Black Swallow-Wort flowers

Photo by jacilluch

Adapted from Robert Whitcomb’s “Digital Diary,’’ in GoLocal24.com  

Invasive plants keep moving into southern New England from the southwest,  aided by global warming. They crowd out some native plant species and harm certain native animal species, too.  Some are poisonous.

Spotted Lanternfly

— Photo by WanderingMogwai

Invasive creatures are also moving in as New England’s climate becomes more like that of the Middle Atlantic states – e.g., those creepy but pretty Spotted Lanternflies, a menace to crops and trees.

 

In this hot and humid summer, the aggressive plants are growing particularly fast!
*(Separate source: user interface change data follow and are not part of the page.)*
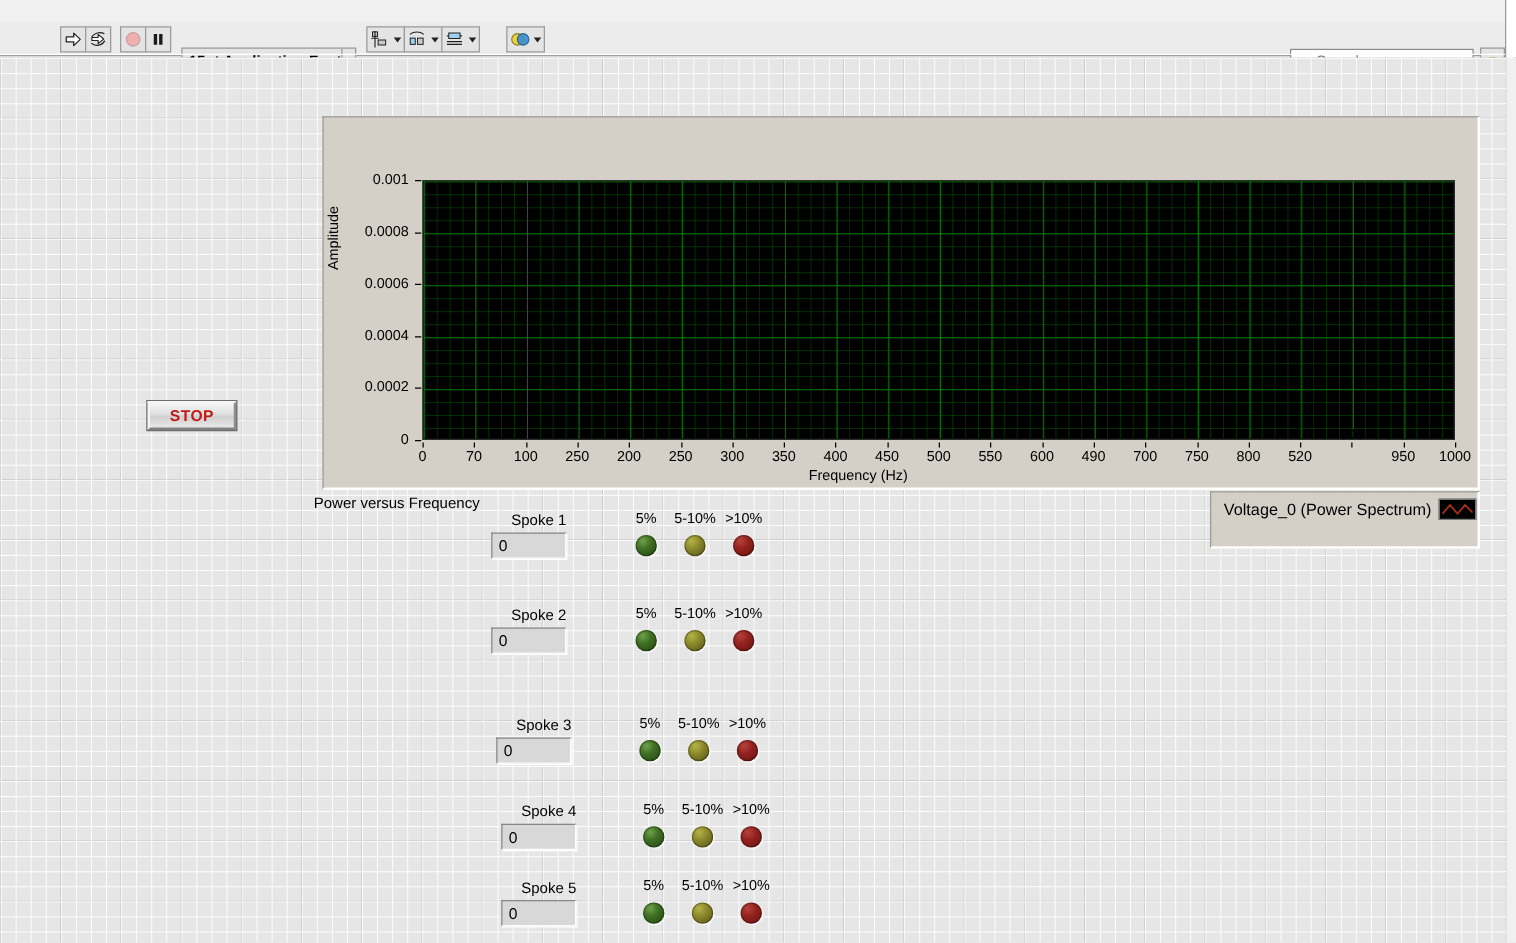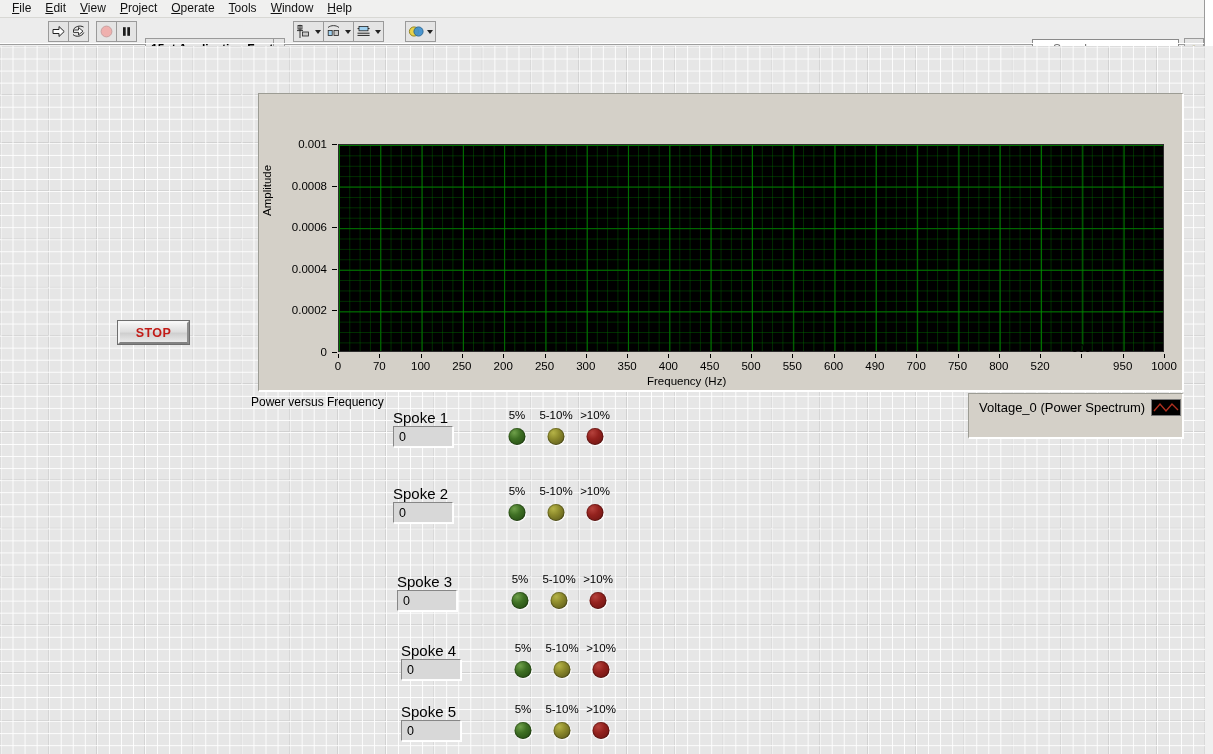--- a/index.html
+++ b/index.html
@@ -220,21 +220,21 @@
   .legend-row { position:absolute; left:4px; width:208px; height:20px; display:flex; align-items:center; }
   .legend-row .ltxt { flex:1; font-size:13px; color:#000; white-space:nowrap; padding-left:6px; }
   .legend-row .lswatch {
     width:30px; height:17px; background:#000; border:1px solid #777;
     box-sizing:border-box; display:block;
   }
 
   
   .spoke { position:absolute; }
   .spoke .sname {
-    position:absolute; left:0; top:0; font-size:15px; color:#000; white-space:nowrap;
+    position:absolute; left:16px; top:0; font-size:12px; color:#000; white-space:nowrap;
   }
   .spoke .sfield {
     position:absolute; left:0; top:17px;
     width:60px; height:21px;
     background:#d8d8d8;
     border-top:1px solid #878787;
     border-left:1px solid #878787;
     border-right:1px solid #fdfdfd;
     border-bottom:1px solid #fdfdfd;
     box-sizing:border-box;
@@ -261,30 +261,20 @@
   }
   .led.red {
     background: radial-gradient(circle at 34% 28%, #b5423c 0%, #94221e 38%, #7d1a17 68%, #5a100e 100%);
   }
 </style>
 </head>
 <body>
 
 <div id="app">
 
-  <div id="menubar">
-      <div class="menu-item"><span class="mn">F</span>ile</div>
-      <div class="menu-item"><span class="mn">E</span>dit</div>
-      <div class="menu-item"><span class="mn">V</span>iew</div>
-      <div class="menu-item"><span class="mn">P</span>roject</div>
-      <div class="menu-item"><span class="mn">O</span>perate</div>
-      <div class="menu-item"><span class="mn">T</span>ools</div>
-      <div class="menu-item"><span class="mn">W</span>indow</div>
-      <div class="menu-item"><span class="mn">H</span>elp</div>
-    </div>
 
   <div id="toolbar">
 
     <div class="tb-group" style="left:48px;">
       <div class="tb-btn" title="Run">
         <svg width="15" height="15" viewBox="0 0 15 15">
           <path d="M2 5.5 H8 V2.5 L13.2 7.5 L8 12.5 V9.5 H2 Z" fill="#fdfdfd" stroke="#222" stroke-width="1" stroke-linejoin="round"></path>
         </svg>
       </div>
       <div class="tb-btn" title="Run Continuously">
Among them: Barberry, Black Swallow-Wort, Glossy Buckthorn and Oriental Bittersweet.  They’ll keep coming. And wait till Kudzu, that invasive vine from Dixie, really gets going around here, strangling everything in sight.

 

But we can slow down these plants’ population explosion by pulling them out as soon as we see them and by using plant diseases and/or insect predators from their home range. Then there are man-made chemical herbicides, which of course must be used very carefully. (My favorite plant killer is vinegar.)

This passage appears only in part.